◆ Task goal: The lines you return must be all those in the data that hold the string "panel".

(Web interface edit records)

====

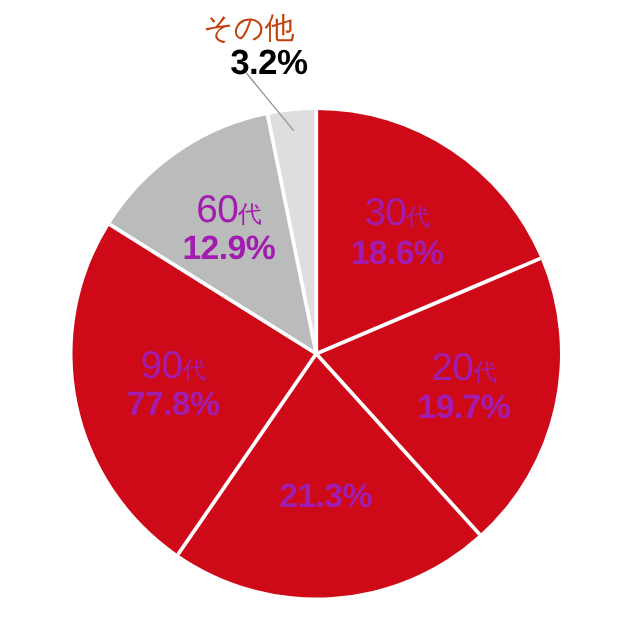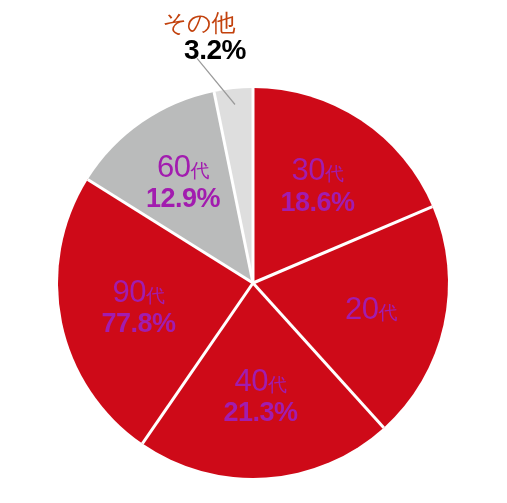--- a/index.html
+++ b/index.html
@@ -107,24 +107,24 @@
     <line id="other-leader" x1="234.99510835569203" y1="104.50578755355474" x2="197.03973508010543" y2="58.38628345197131" stroke="#9a9a9a" stroke-width="1.2"></line>
   </svg>
 
   <div class="slice-label label-white" id="label-age20" style="left: 317.543px; top: 185.413px;">
     <span class="lbl-name"><span>30</span><span class="suffix">代</span></span>
     <span class="lbl-pct">18.6%</span>
   </div>
 
   <div class="slice-label label-white" id="label-age30" style="left: 371.071px; top: 309.003px;">
     <span class="lbl-name"><span>20</span><span class="suffix">代</span></span>
+    <span class="lbl-pct">19.7%</span>
   </div>
 
   <div class="slice-label label-white" id="label-age40" style="left: 260.456px; top: 395.854px;">
-    <span class="lbl-name"><span>40</span><span class="suffix">代</span></span>
     <span class="lbl-pct">21.3%</span>
   </div>
 
   <div class="slice-label label-white" id="label-age50" style="left: 138.431px; top: 306.726px;">
     <span class="lbl-name"><span>90</span><span class="suffix">代</span></span>
     <span class="lbl-pct">77.8%</span>
   </div>
 
   <div class="slice-label label-white" id="label-age60" style="left: 182.994px; top: 182.048px;">
     <span class="lbl-name"><span>60</span><span class="suffix">代</span></span>

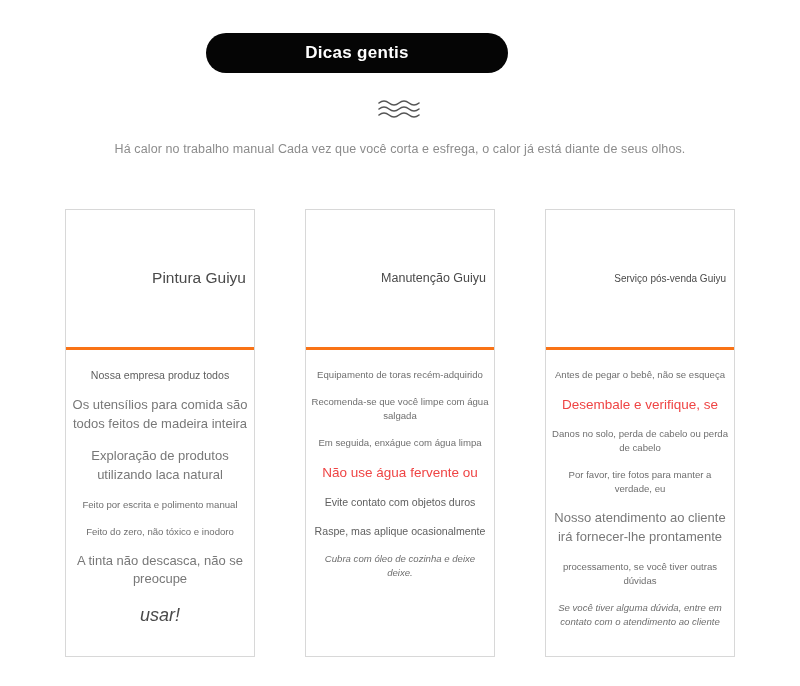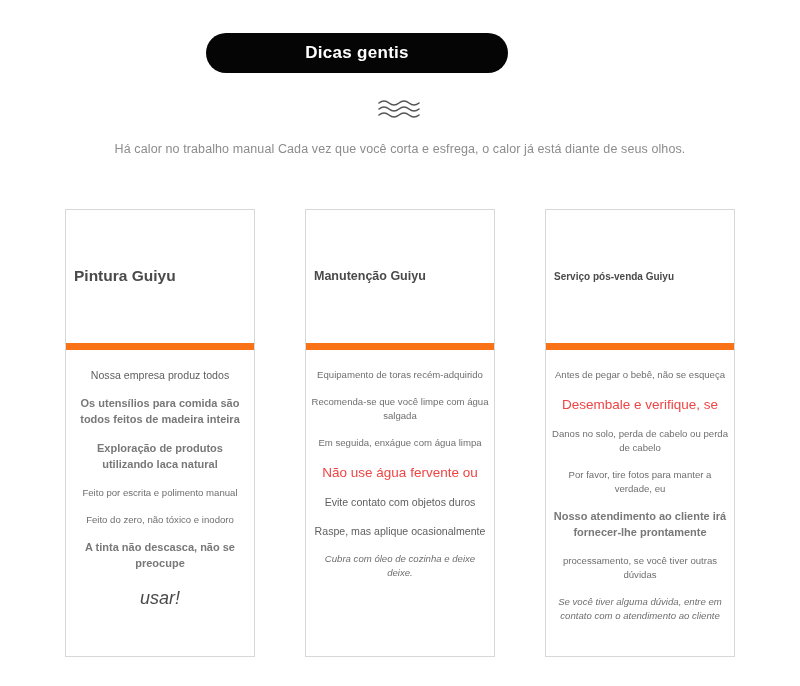--- a/index.html
+++ b/index.html
@@ -81,25 +81,24 @@
     border: 1px solid #d8d8d8;
     background: #ffffff;
     box-sizing: content-box;
     display: flex;
     flex-direction: column;
   }
   .card-head {
     height: 140px;
     display: flex;
     align-items: center;
-    justify-content: flex-start;
-    border-bottom: 7px solid #f97316;
+    justify-content: flex-end;
+    border-bottom: 3px solid #f97316;
     padding: 0 8px;
     box-sizing: border-box;
-    font-weight: bold;
   }
   .card-title {
     color: #4a4a4a;
     text-align: center;
     line-height: 1.3;
     font-family: "Liberation Sans", sans-serif;
   }
   .card-title.size-lg { font-size: 15.5px; }
   .card-title.size-md { font-size: 12.5px; }
   .card-title.size-sm { font-size: 10px; }
@@ -115,21 +114,21 @@
 
   .body-line {
     text-align: center;
     color: #6f6f6f;
     line-height: 1.45;
     margin: 0 0 13px 0;
     width: 100%;
     font-family: "Liberation Sans", sans-serif;
   }
   .body-line:last-child { margin-bottom: 0; font-style: italic; }
-  .body-line.s-xs { font-size: 11px; color: #787878; font-weight: bold; }
+  .body-line.s-xs { font-size: 13px; color: #787878; }
   .body-line.s-sm { font-size: 9.6px; color: #6f6f6f; }
   .body-line.s-md { font-size: 10.6px; color: #5f5f5f; }
   .body-line.s-lg { font-size: 13.5px; color: #ef4444; }
   .body-line.s-xl { font-size: 18px; color: #4a4a4a; }
 </style>
 </head>
 <body>
 
 <div class="header-pill-wrap">
   <div class="header-pill">

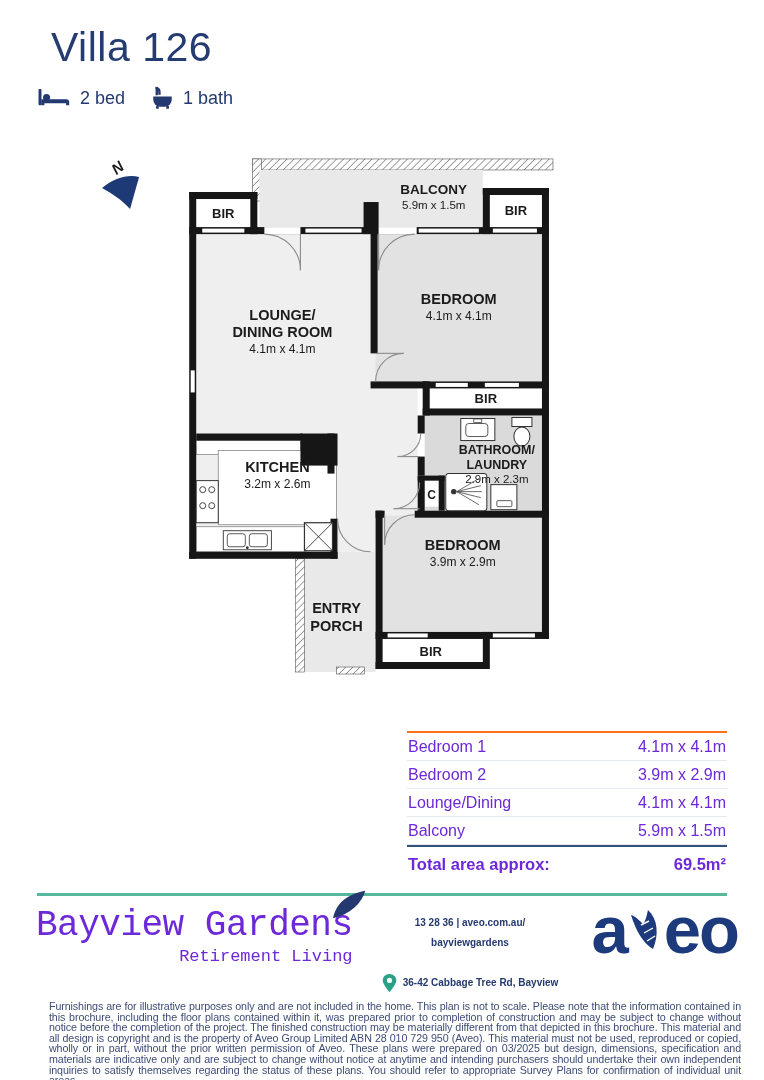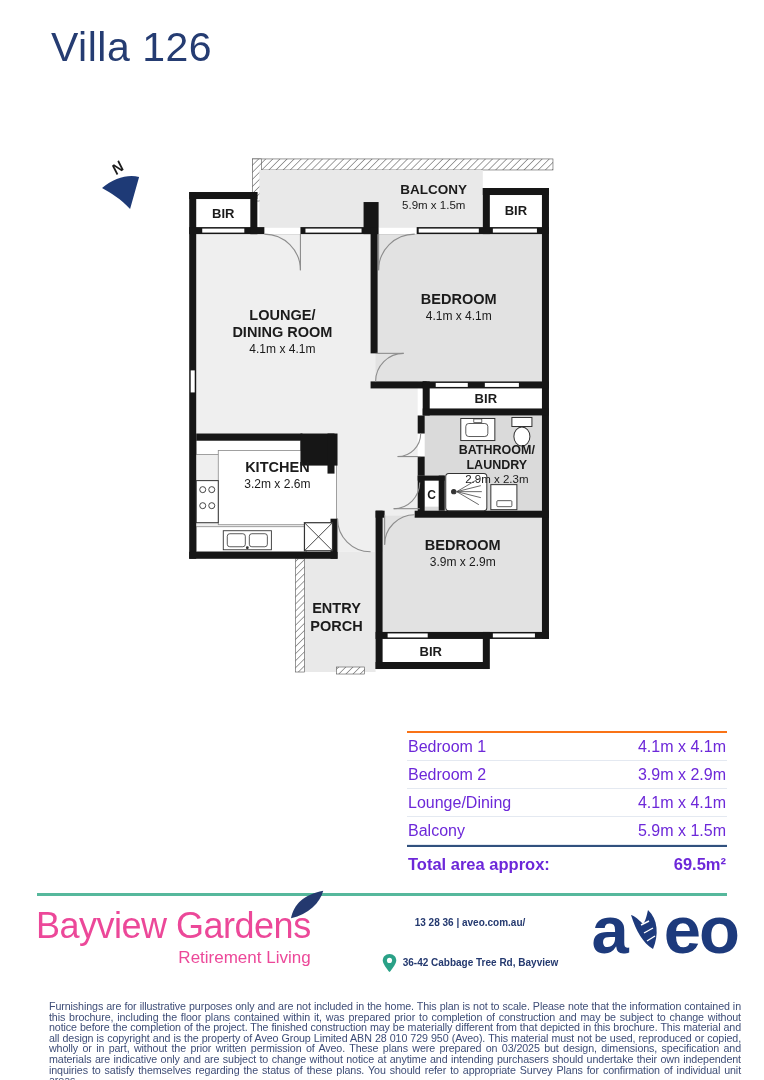--- a/index.html
+++ b/index.html
@@ -21,21 +21,21 @@
                 border-top:2px solid #f97316; color:#6d28d9; }
   .spec-row { display:flex; justify-content:space-between; align-items:baseline;
               font-size:16px; padding:5px 1px 4px 1px; border-bottom:1px solid #e4e9f1; }
   .spec-row:last-of-type { border-bottom:none; }
   .spec-total { display:flex; justify-content:space-between; border-top:2px solid #31517e;
                 font-weight:bold; font-size:16.5px; padding:8px 1px 0 1px; }
 
   .teal-rule { position:absolute; left:37px; top:893px; width:690px; height:2.5px;
                background:#56b89c; }
 
-  .brand { position:absolute; left:36px; top:905px; color:#ec4899; }
+  .brand { position:absolute; left:36px; top:905px; color:#6d28d9;font-family:Liberation Mono, monospace; }
   .brand-name { font-size:36px; letter-spacing:-0.5px; position:relative; display:inline-block; }
   .brand-leaf { position:absolute; right:-16px; top:-12px; transform:rotate(-14deg); }
   .brand-tag { font-size:17px; margin-top:1px;text-align:right; }
 
   .contact { position:absolute; left:335px; top:913px; width:270px; text-align:center;
              color:#24396f; font-weight:bold; font-size:10px; line-height:20px; }
   .contact-addr { display:flex; align-items:center; justify-content:center; gap:6px;
                   margin-top:20px; white-space:nowrap; }
 
   .aveo { position:absolute; right:26px; top:899px; display:flex; align-items:flex-end;
@@ -46,20 +46,44 @@
                 font-size:10.7px; line-height:10.6px; letter-spacing:-0.1px;
                 text-align:justify; color:#3e4d77; }
 </style>
 </head>
 <body>
 
 <div class="page">
 
   <div class="title">Villa 126</div>
 
+  <div class="features">
+    <div class="feature">
+      <svg width="34" height="20" viewBox="0 0 36 22">
+        <g fill="#24396f">
+          <rect x="1" y="1" width="3.2" height="18" rx="1"></rect>
+          <circle cx="9.8" cy="10.5" r="3.9"></circle>
+          <path d="M4 12.5 h27.5 a3.2 3.2 0 0 1 3.2 3.2 V19 h-3.4 v-2.2 H7.4 V19 H4 z"></path>
+        </g>
+      </svg>
+      <span>2 bed</span>
+    </div>
+    <div class="feature">
+      <svg width="23" height="24" viewBox="0 0 24 26">
+        <g fill="#24396f">
+          <path d="M4.5 1 q5.5 0 5.5 5.5 l0 3 h-2.6 l0 -2.6 q0-3.3-2.9-3.3 z"></path>
+          <rect x="4.5" y="1" width="2.6" height="9"></rect>
+          <path d="M2 11.5 h20 v3.5 a7.5 7.5 0 0 1 -7.5 7.5 h-5 A7.5 7.5 0 0 1 2 15 z"></path>
+          <rect x="5" y="21.5" width="3" height="3.2" rx="1"></rect>
+          <rect x="16" y="21.5" width="3" height="3.2" rx="1"></rect>
+        </g>
+      </svg>
+      <span>1 bath</span>
+    </div>
+  </div>
 
   <svg class="plan-svg" viewBox="0 0 475 550">
     <defs>
       <pattern id="hatch" width="5" height="5" patternUnits="userSpaceOnUse" patternTransform="rotate(45)">
         <rect width="5" height="5" fill="#ffffff"></rect>
         <line x1="0" y1="0" x2="0" y2="5" stroke="#555" stroke-width="1.1"></line>
       </pattern>
     </defs>
 
     <g>
@@ -244,20 +268,21 @@
       <span>Bayview Gardens</span>
       <svg class="brand-leaf" width="40" height="22" viewBox="0 0 40 22">
         <path d="M1 21 C7 8 19 1 39 2 C33 13 19 21 1 21 Z" fill="#24396f"></path>
       </svg>
     </div>
     <div class="brand-tag">Retirement Living</div>
   </div>
 
   <div class="contact">
     <div>13 28 36 | aveo.com.au/</div>
+    <div>bayviewgardens</div>
     <div class="contact-addr">
       <svg width="15" height="20" viewBox="0 0 20 26">
         <path d="M10 1 C4.5 1 1 5 1 9.5 C1 15 10 25 10 25 C10 25 19 15 19 9.5 C19 5 15.5 1 10 1 Z" fill="#2aa187"></path>
         <circle cx="10" cy="9.5" r="3.4" fill="#ffffff"></circle>
       </svg>
       <span>36-42 Cabbage Tree Rd, Bayview</span>
     </div>
   </div>
 
   <div class="aveo">

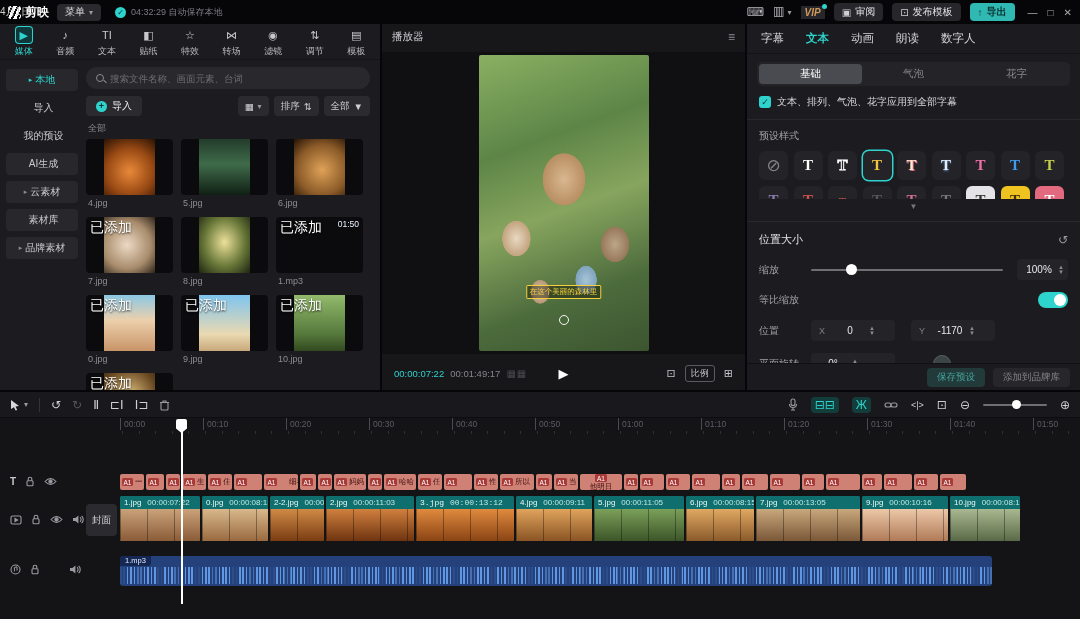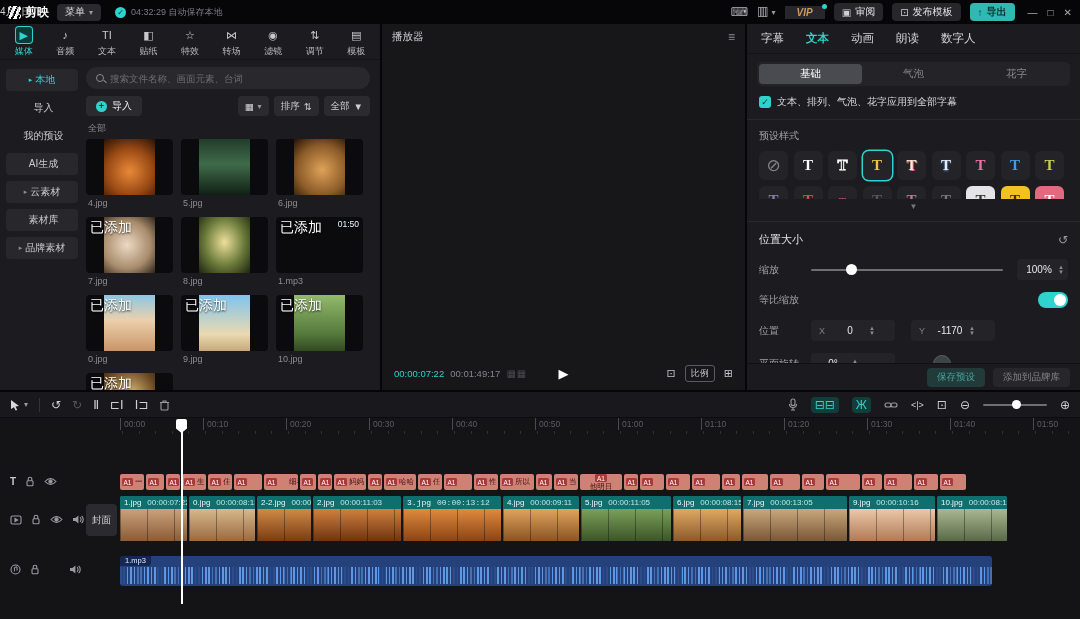--- a/index.html
+++ b/index.html
@@ -11,21 +11,21 @@
   .titlebar { position:absolute; left:0; top:0; width:1080px; height:24px; background:#060608; display:flex; align-items:center; padding:0 8px; gap:8px; z-index:50; }
   .logo { display:flex; align-items:center; gap:4px; font-weight:bold; font-size:12px; color:#fff; }
   .logo-icon { width:13px; height:13px; border-radius:3px; background:repeating-linear-gradient(115deg,#fff 0 3px,#0a0a0a 3px 5px); }
   .menu-pill { background:#2a2a2e; border-radius:4px; height:17px; display:flex; align-items:center; gap:4px; padding:0 8px; font-size:10px; color:#ddd; }
   .caret { font-size:8px; color:#999; }
   .autosave { display:flex; align-items:center; gap:5px; font-size:9px; color:#7c7c82; margin-left:6px; }
   .check-dot { width:11px; height:11px; border-radius:50%; background:#2ed3cd; color:#063030; font-size:8px; line-height:11px; text-align:center; font-weight:bold; }
   .tb-date { position:absolute; left:0; right:0; text-align:left; font-size:10px; color:#ccc; pointer-events:none; }
   .tb-right { margin-left:auto; display:flex; align-items:center; gap:9px; z-index:2; }
   .tb-ico { color:#b9b9bf; font-size:12px; line-height:16px; }
-  .vip { position:relative; background:#26262b; border-radius:0; padding:1px 12px; font-size:10px; font-weight:bold; font-style:italic; color:#cf9a5c; }
+  .vip { position:relative; background:#26262b; border-radius:0; padding:1px 4px; font-size:10px; font-weight:bold; font-style:italic; color:#cf9a5c; }
   .vip::after { content:""; position:absolute; right:-2px; top:-2px; width:5px; height:5px; border-radius:50%; background:#2ed3cd; }
   .tb-btn { display:flex; align-items:center; gap:4px; background:#26262b; border-radius:4px; height:18px; padding:0 8px; font-size:10px; color:#e4e4e8; }
   .tb-btn .bi { font-size:10px; color:#cfcfd4; }
   .tb-btn.export { background:#30b8b2; color:#07302e; font-weight:bold; }
   .tb-btn.export .bi { color:#07302e; }
   .winctl { display:flex; gap:10px; margin-left:4px; color:#aaa; font-size:10px; }
 
   
   .panel { position:absolute; top:24px; height:366px; background:#1c1c20; border-radius:0; }
   .panel-media { left:0; width:380px; }
@@ -464,20 +464,26 @@
           </div>
       </div>
     </div>
   </div>
 
   <div class="panel panel-player">
     <div class="p-head">
       <span>播放器</span>
       <span class="burger">≡</span>
     </div>
+    <div class="stage">
+      <div class="video">
+        <div class="caption">在这个美丽的森林里</div>
+        <div class="rot-handle"></div>
+      </div>
+    </div>
     <div class="p-ctrl">
       <span class="tc-cur">00:00:07:22</span>
       <span class="tc-tot">00:01:49:17</span>
       <span class="tc-grid">▦▦</span>
       <span class="play">▶</span>
       <div class="p-right">
         <span>⊡</span>
         <span class="ratio-btn">比例</span>
         <span>⊞</span>
       </div>
@@ -877,21 +883,21 @@
         </div>
 
         <div class="tclip" style="width: 26px;">
           <span class="a1">A1</span>
           <span class="tx"></span>
         </div>
       </div>
 
     <div class="lane lane-video">
 
-        <div class="vclip c1" style="width: 67px;">
+        <div class="vclip c1" style="width: 80px;">
           <div class="strip">
             <span class="vn">1.jpg</span>
             <span class="vd">00:00:07:22</span>
           </div>
           <div class="film"></div>
         </div>
 
         <div class="vclip c0" style="width: 66px;">
           <div class="strip">
             <span class="vn">0.jpg</span>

====

◆ Answer below:
   .panel { position:absolute; top:24px; height:366px; background:#1c1c20; border-radius:0; }
   .panel-media { left:0; width:380px; }
   <div class="panel panel-player">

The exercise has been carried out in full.